*Work item*
Retype every record exactly. Skip the images.

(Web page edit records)
┌────────

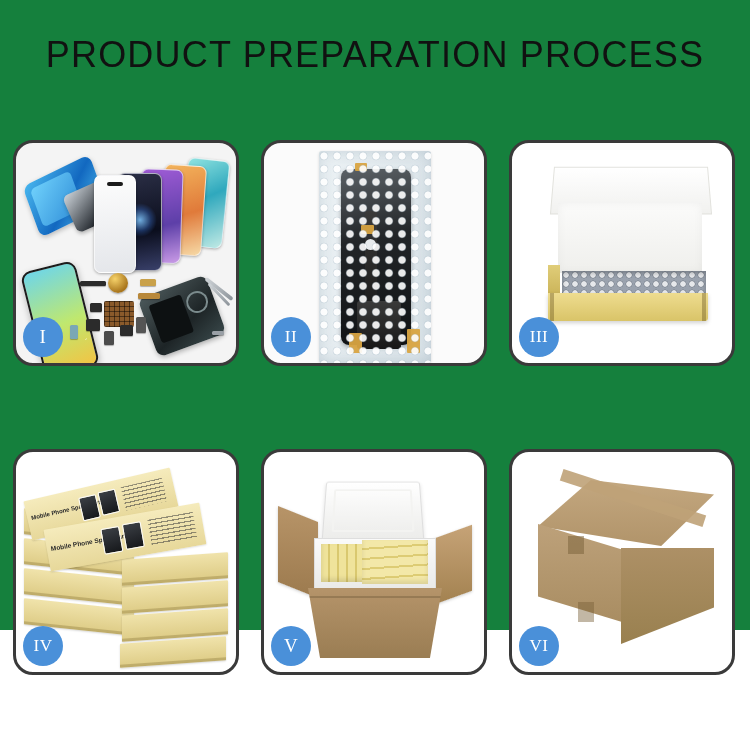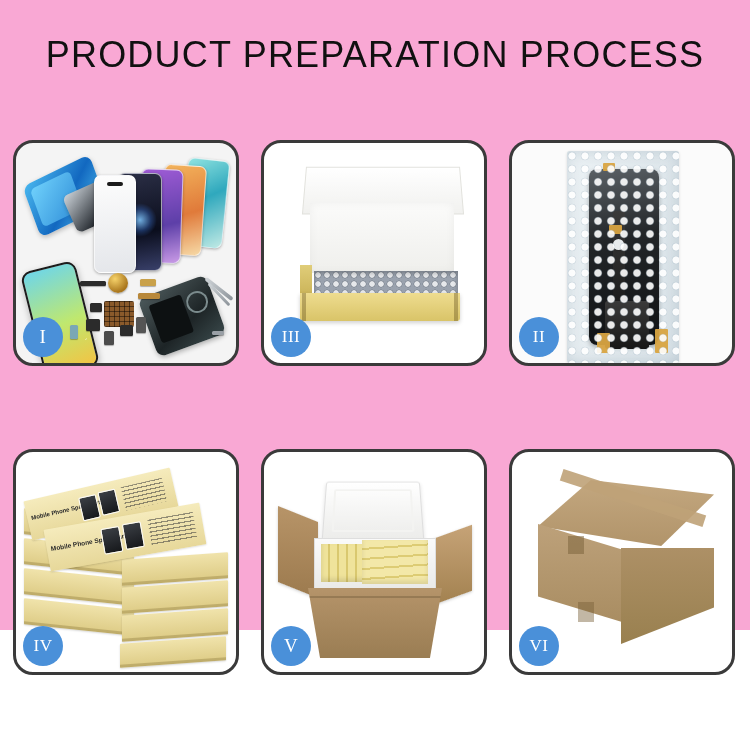--- a/index.html
+++ b/index.html
@@ -19,7 +19,7 @@
     position: relative;
     width: 750px;
     height: 630px;
-    background: #f9a8d4;
+    background: #15803d;
   }
 
   

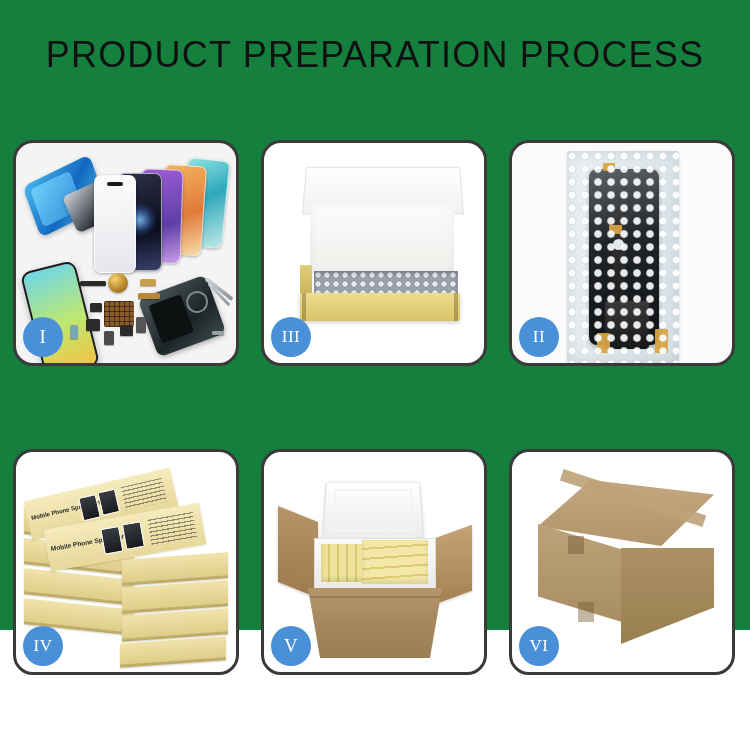--- a/index.html
+++ b/index.html
@@ -461,17 +461,6 @@
       <div class="badge">I</div>
     </div>
 
-    <div class="panel p3">
-      <div class="panel-stage">
-        <div class="lidback"></div>
-        <div class="foam"></div>
-        <div class="bubbleItems"></div>
-        <div class="boxside"></div>
-        <div class="boxfront"></div>
-      </div>
-      <div class="badge wide">III</div>
-    </div>
-
     <div class="panel p2">
       <div class="panel-stage">
         <div class="bag">
@@ -489,6 +478,17 @@
       <div class="badge wide">II</div>
     </div>
 
+    <div class="panel p3">
+      <div class="panel-stage">
+        <div class="lidback"></div>
+        <div class="foam"></div>
+        <div class="bubbleItems"></div>
+        <div class="boxside"></div>
+        <div class="boxfront"></div>
+      </div>
+      <div class="badge wide">III</div>
+    </div>
+
     <div class="panel p4">
       <div class="panel-stage">
         <div class="stack">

└────────

*Solution to the exercise*
--- a/index.html
+++ b/index.html
@@ -19,7 +19,7 @@
     position: relative;
     width: 750px;
     height: 630px;
-    background: #f9a8d4;
+    background: #15803d;
   }
 
   

--- a/index.html
+++ b/index.html
@@ -461,17 +461,6 @@
       <div class="badge">I</div>
     </div>
 
-    <div class="panel p3">
-      <div class="panel-stage">
-        <div class="lidback"></div>
-        <div class="foam"></div>
-        <div class="bubbleItems"></div>
-        <div class="boxside"></div>
-        <div class="boxfront"></div>
-      </div>
-      <div class="badge wide">III</div>
-    </div>
-
     <div class="panel p2">
       <div class="panel-stage">
         <div class="bag">
@@ -489,6 +478,17 @@
       <div class="badge wide">II</div>
     </div>
 
+    <div class="panel p3">
+      <div class="panel-stage">
+        <div class="lidback"></div>
+        <div class="foam"></div>
+        <div class="bubbleItems"></div>
+        <div class="boxside"></div>
+        <div class="boxfront"></div>
+      </div>
+      <div class="badge wide">III</div>
+    </div>
+
     <div class="panel p4">
       <div class="panel-stage">
         <div class="stack">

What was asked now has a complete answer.